I’ve been learning a lot about myself and my goals recently as I have been continuing my search for a new “muggle” job and I thought some of you might take something away from my ramblings.
For those who don’t know, I was a music teacher until this last spring when I decided to not renew my teaching contract to come back in the fall. I have been working with other teachers around the country as part of a group for teachers leaving their classrooms to find new jobs, so there have been plenty of discussions about goal-setting in the job searching process.
For some people, having a reward planned out for themselves is a great way to achieve their goals and I’ve learned a lot of people scale their rewards to the “size” of their goal. Do something small, get a small reward. Do something big or something that was extra scary, maybe they’re buying themselves a lavish dinner! I could see this working for a lot of us at the studio. Some days, the goal may be to show up and just do something. Getting up and going might constitute the reward of a latte from your favorite coffee place. Or maybe you’re planning a big, scary goal, like signing up for a competition. Signing up and getting that routine planned might mean you get yourself a cute new pole outfit as the reward!

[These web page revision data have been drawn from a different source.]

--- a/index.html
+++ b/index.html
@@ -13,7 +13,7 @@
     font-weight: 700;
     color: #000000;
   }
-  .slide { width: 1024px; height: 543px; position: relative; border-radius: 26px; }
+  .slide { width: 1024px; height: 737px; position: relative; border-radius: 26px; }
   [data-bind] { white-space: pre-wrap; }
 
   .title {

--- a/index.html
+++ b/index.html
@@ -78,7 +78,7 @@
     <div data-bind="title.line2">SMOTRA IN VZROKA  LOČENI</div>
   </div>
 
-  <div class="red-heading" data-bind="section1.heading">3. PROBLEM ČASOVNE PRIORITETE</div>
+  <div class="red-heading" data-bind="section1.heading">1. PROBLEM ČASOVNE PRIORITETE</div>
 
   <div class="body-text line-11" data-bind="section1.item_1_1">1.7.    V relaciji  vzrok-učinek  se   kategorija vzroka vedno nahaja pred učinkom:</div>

For me, though…. If I want that latte, I’ll just go get it now. If I want to watch an hour of trashy television, I’m going to do it. I have found that a reward system isn’t the system for me. I’m a data person. I’m a lists person. If I can check something off a list or look at numbers and see improvement or growth, that pumps me up. This got me to thinking about some goal setting techniques I learned throughout my teaching. Some of you in the “corporate” world might use goal-setting skills like SMART goals or PDSA. I can only speak to what I know, but some of you “numbers” people might take a liking to these.
A SMART goal is a goal that is Specific, Measurable, Attainable, Relevant, and Time-Based. I love using this framework because it’s practical and sets up you for success. A SMART goal for you will be something specific and relevant to the work your doing so you do not compare yourself to others. It will be time-based, so you get set bite-sized goals and see if you were successful. For example for a beginner in pole, a great SMART goal would be to use all of your classes AND practices! If you want to be more specific, challenge yourself to practice the newest spin you learned in class at your practice. That way you can track what you worked on, your Aerial Dance account will show you if you’ve used all of your classes and practices, it’s based on the ability you’re at right now, and it’s time-based within that 8-week term!

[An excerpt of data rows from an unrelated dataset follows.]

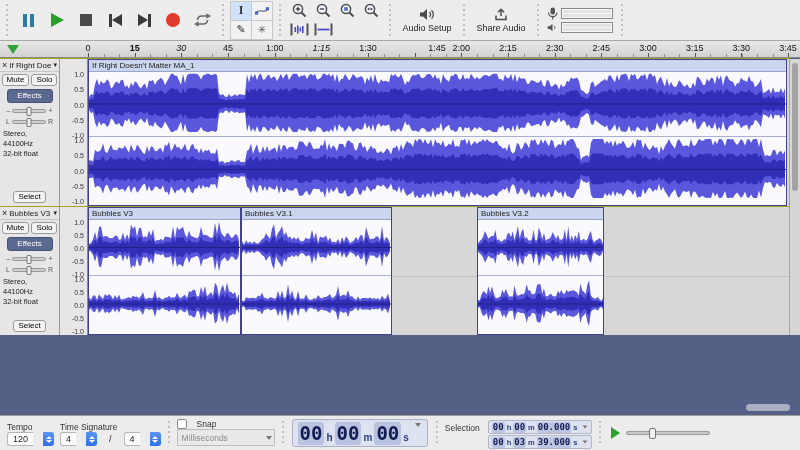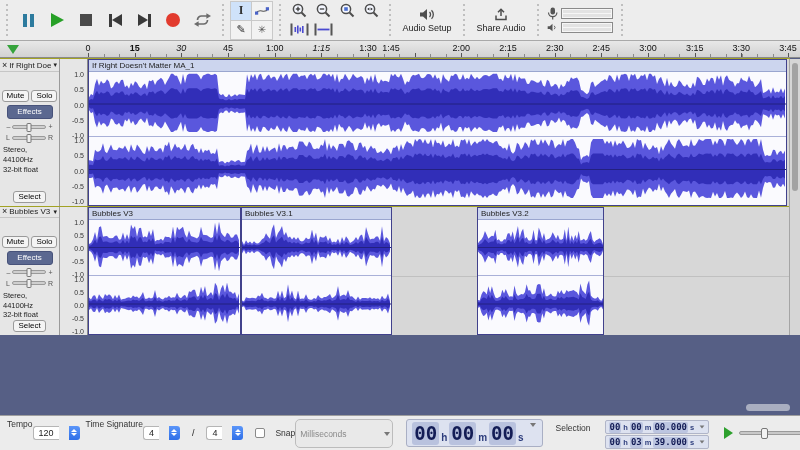--- a/index.html
+++ b/index.html
@@ -287,7 +287,7 @@
       <i class="tick-mark" style="left: 321.333px;"></i>
       <span class="tick-label" style="left: 368px;">1:30</span>
       <i class="tick-mark" style="left: 368px;"></i>
-      <span class="tick-label" style="left: 391px;">1:45</span>
+      <span class="tick-label" style="left: 437px;">1:45</span>
       <i class="tick-mark" style="left: 414.667px;"></i>
       <span class="tick-label" style="left: 461.333px;">2:00</span>
       <i class="tick-mark" style="left: 461.333px;"></i>

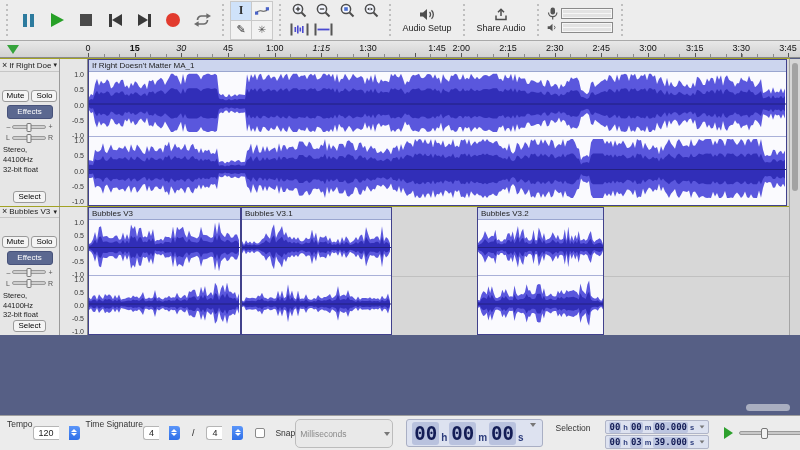--- a/index.html
+++ b/index.html
@@ -48,7 +48,7 @@
   .pclose{font-size:9px;line-height:9px;cursor:pointer}
   .pname{flex:1;white-space:nowrap;overflow:hidden;font-size:8px;cursor:pointer}
   .pchev{font-size:7px;cursor:pointer}
-  .btnrow{display:flex;gap:2px;justify-content:center;margin-top:18px}
+  .btnrow{display:flex;gap:2px;justify-content:center;margin-top:2px}
   .sbtn{font-size:8px;padding:0 4px;height:12px;line-height:10px;background:#f4f4f4;border:1px solid #9a9a9a;border-radius:3px;cursor:pointer}
   .fxbtn{margin:3px auto 0;width:46px;height:14px;background:#5b6890;color:#fff;border:1px solid #47527a;border-radius:3px;font-size:8px;line-height:12px;cursor:pointer}
   .sliderrow{display:flex;align-items:center;gap:2px;justify-content:center;margin-top:4px;color:#555;font-size:7px}

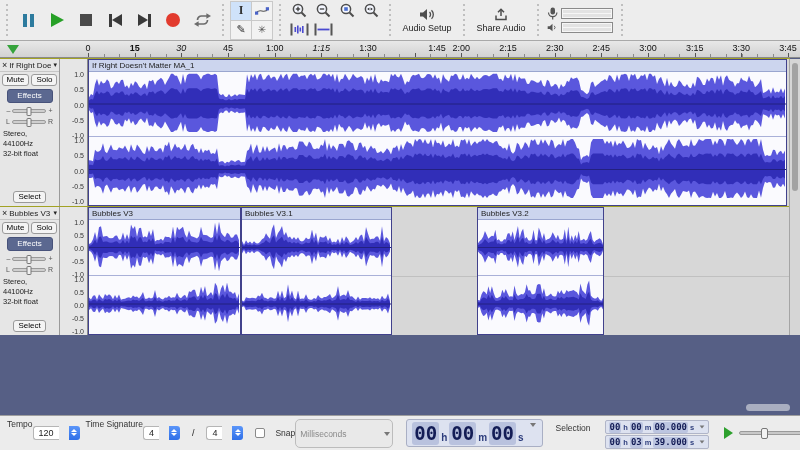--- a/index.html
+++ b/index.html
@@ -75,7 +75,7 @@
   
   .bottom{position:absolute;left:0;right:0;bottom:0;height:35px;background:#ececec;border-top:1px solid #9e9e9e;display:flex;align-items:stretch;padding:1px 4px;font-size:9px}
   .bb-label{font-size:8.5px;color:#333;display:block;white-space:nowrap}
-  .bcol{display:flex;flex-direction:row;justify-content:flex-end;padding:2px 3px 3px}
+  .bcol{display:flex;flex-direction:column;justify-content:flex-end;padding:2px 3px 3px}
   .rowline{display:flex;align-items:center;gap:10px}
   .spinval{background:#fff;border:1px solid #b5b5b5;border-right:none;padding:0 5px;height:14px;line-height:13px;border-radius:3px 0 0 3px;font-size:9px}
   .macbtn{width:11px;height:14px;background:linear-gradient(#5a95f9,#2f6fe8);border-radius:0 3px 3px 0;display:flex;flex-direction:column;align-items:center;justify-content:center;gap:1px;cursor:pointer;border:0;padding:0}

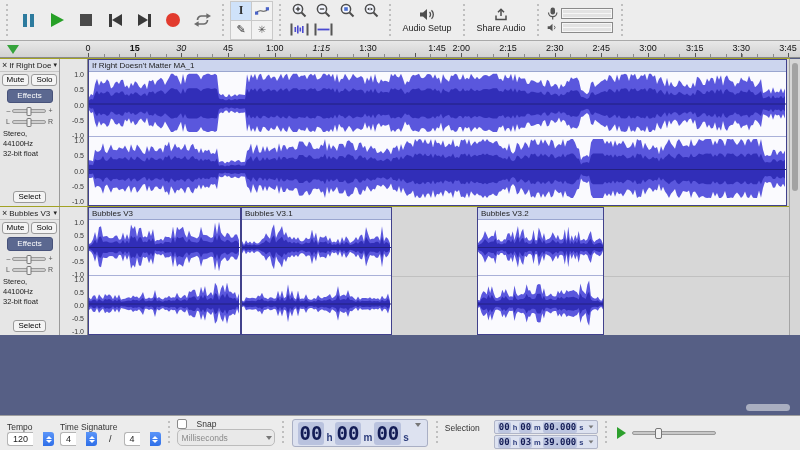--- a/index.html
+++ b/index.html
@@ -88,7 +88,7 @@
   .dig{font-family:"DejaVu Sans Mono",monospace;font-weight:bold;font-size:19px;color:#131c55;background:#b9c2de;border-radius:3px;padding:0 2px;line-height:23px}
   .unit{font-size:10px;color:#2c3c7c;font-weight:bold;margin:8px 2px 0}
   .tbchev{margin-left:4px;align-self:flex-start;margin-top:3px}
-  .selwrap{display:flex;align-items:flex-start;gap:14px;padding:3px 3px 12px}
+  .selwrap{display:flex;align-items:flex-start;gap:8px;padding:3px 3px 12px}
   .selfields{display:flex;flex-direction:column;gap:1px}
   .selrow{display:flex;align-items:center;background:#dde2f0;border:1px solid #b0b5c8;border-radius:2px;padding:0 3px;height:14px;cursor:text}
   .sdig{font-family:"DejaVu Sans Mono",monospace;font-weight:bold;font-size:9px;color:#131c55;background:#bcc5e0;border-radius:2px;padding:0 1px;line-height:11px}

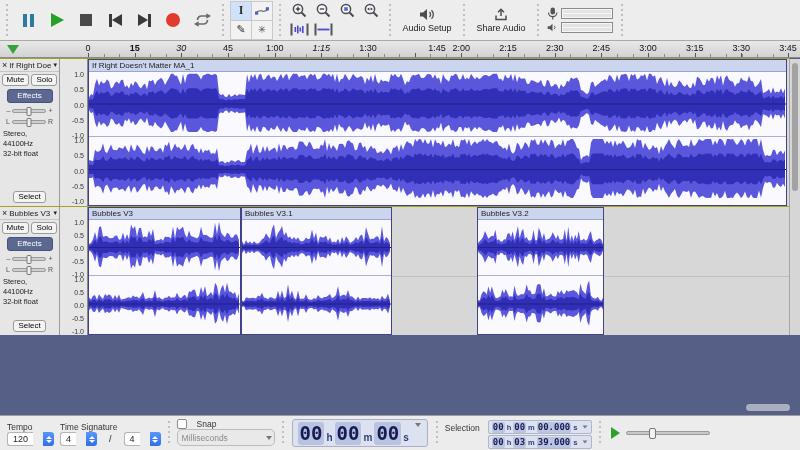--- a/index.html
+++ b/index.html
@@ -82,7 +82,7 @@
   .macbtn .up{width:0;height:0;border-left:3px solid transparent;border-right:3px solid transparent;border-bottom:3px solid #fff;display:block}
   .macbtn .dn{width:0;height:0;border-left:3px solid transparent;border-right:3px solid transparent;border-top:3px solid #fff;display:block}
   .cbx{width:10px;height:10px;border:1px solid #8a8a8a;background:#fff;border-radius:2px;display:inline-block;cursor:pointer}
-  .ddl{display:flex;align-items:center;height:29px;border:1px solid #bcbcbc;background:#e9e9e9;border-radius:5px;color:#8a8a8a;font-size:8.5px;padding:0 2px 0 4px;width:98px;justify-content:space-between;cursor:pointer}
+  .ddl{display:flex;align-items:center;height:29px;border:1px solid #bcbcbc;background:#e9e9e9;border-radius:0;color:#8a8a8a;font-size:8.5px;padding:0 2px 0 4px;width:98px;justify-content:space-between;cursor:pointer}
   .chev-sm{width:0;height:0;border-left:3px solid transparent;border-right:3px solid transparent;border-top:4px solid #777;display:block}
   .timebig{display:flex;align-items:center;background:#dde2f0;border:1px solid #a9afc4;border-radius:3px;margin:2px 4px;padding:0 6px 0 5px;cursor:text}
   .dig{font-family:"DejaVu Sans Mono",monospace;font-weight:bold;font-size:19px;color:#131c55;background:#b9c2de;border-radius:3px;padding:0 2px;line-height:23px}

Another great way to track your progress is a PDSA goal. This style of goal setting has a few names, but I know it as Plan, Do, Study, Act. What I like about this style is it’s cyclical, not linear. You PLAN your big goal, but ALSO the small steps you’re going to take to get you there. As you start to DO those small steps, after some time (we did 2-week cycles) you’re going to revisit your small and big plans. STUDY how your process is going. Are the small steps still helping you get to your big goal? Have you been showing up to do those small steps? Finally, you’ll ACT on what your study has found. Based on your work so far, does anything need to be changed to help you achieve your goal? Have you already reached your goal and now it needs to be more challenging or completely different? This style doesn’t necessarily have an end as it can keep morphing as you do your steps and study how your progress is going.

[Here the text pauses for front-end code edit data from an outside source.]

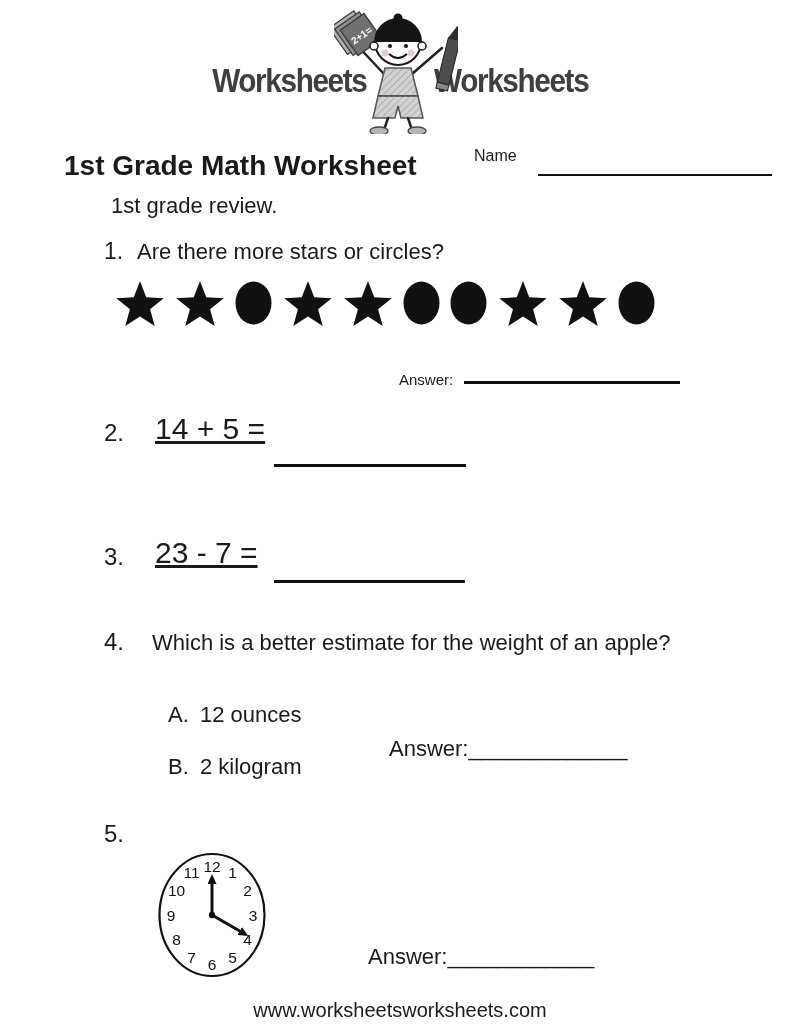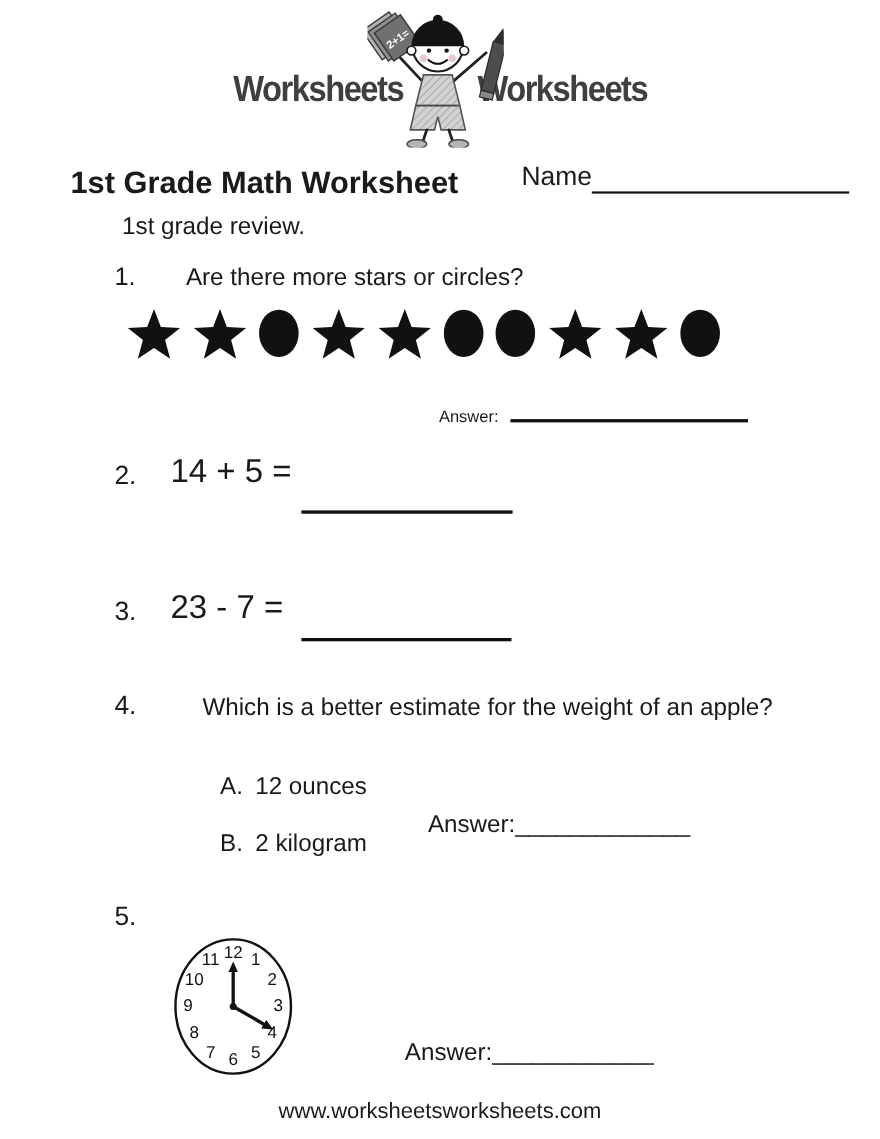--- a/index.html
+++ b/index.html
@@ -15,7 +15,7 @@
   .logo-left{right:434px;transform-origin:right center;}
   .logo-right{left:434px;transform-origin:left center;}
   .title{left:64px;top:150px;font-size:28px;font-weight:bold;}
-  .name-label{left:474px;top:147px;font-size:24px;}
+  .name-label{left:474px;top:147px;font-size:16px;}
   .subtitle{left:64px;top:193px;font-size:22px;margin-left:47px;}
   .q-num{font-size:24px;}
   .q-text{font-size:22px;margin-left:32px;}

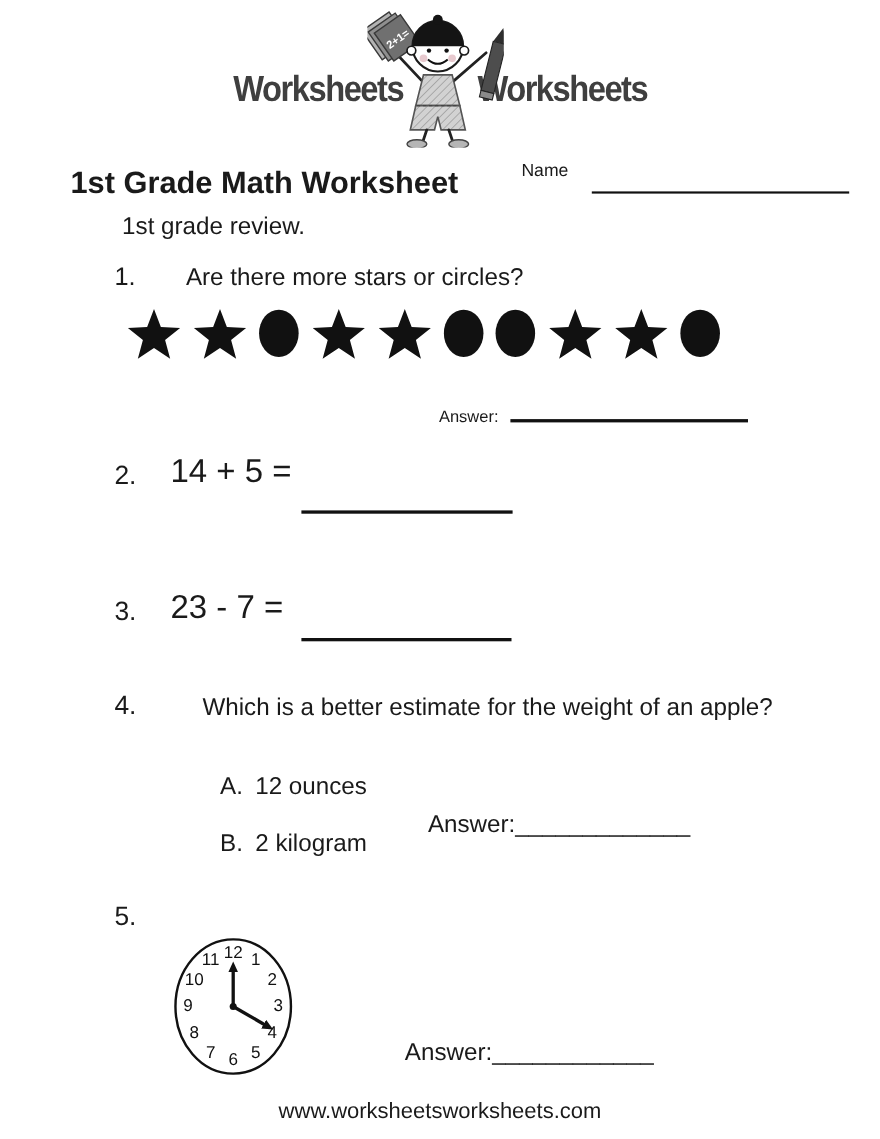--- a/index.html
+++ b/index.html
@@ -18,7 +18,7 @@
   .name-label{left:474px;top:147px;font-size:16px;}
   .subtitle{left:64px;top:193px;font-size:22px;margin-left:47px;}
   .q-num{font-size:24px;}
-  .q-text{font-size:22px;margin-left:32px;}
+  .q-text{font-size:22px;}
   .equation{font-size:30px;}
   .line{height:0;border-top:2px solid #111;}
   .thick{border-top-width:3px;}

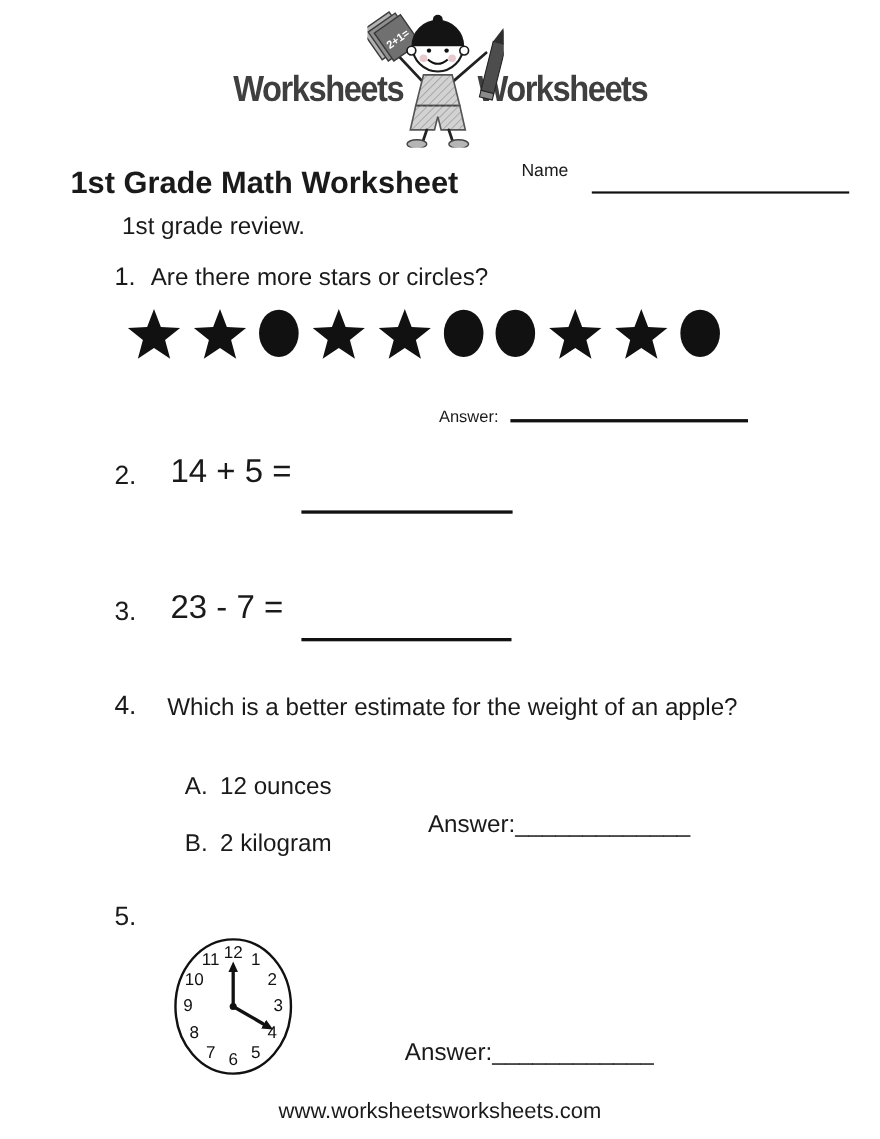--- a/index.html
+++ b/index.html
@@ -19,7 +19,7 @@
   .subtitle{left:64px;top:193px;font-size:22px;margin-left:47px;}
   .q-num{font-size:24px;}
   .q-text{font-size:22px;}
-  .equation{font-size:30px;}
+  .equation{font-size:30px;text-decoration:underline;}
   .line{height:0;border-top:2px solid #111;}
   .thick{border-top-width:3px;}
   .shapes-row{display:flex;justify-content:space-between;align-items:center;height:52px;}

Goal setting is tricky. Finding goals that are attainable and relevant to you are important and figuring out what kind of goal setter you are can be revolutionary. Can you make a list of small and big rewards that would encourage you to keep going? Are you a data-tracker and list-maker that would benefit from analyzing what you work on? Maybe you’re a mixture of both!
Knowing how to keep your motivation going can be the ultimate game-changer!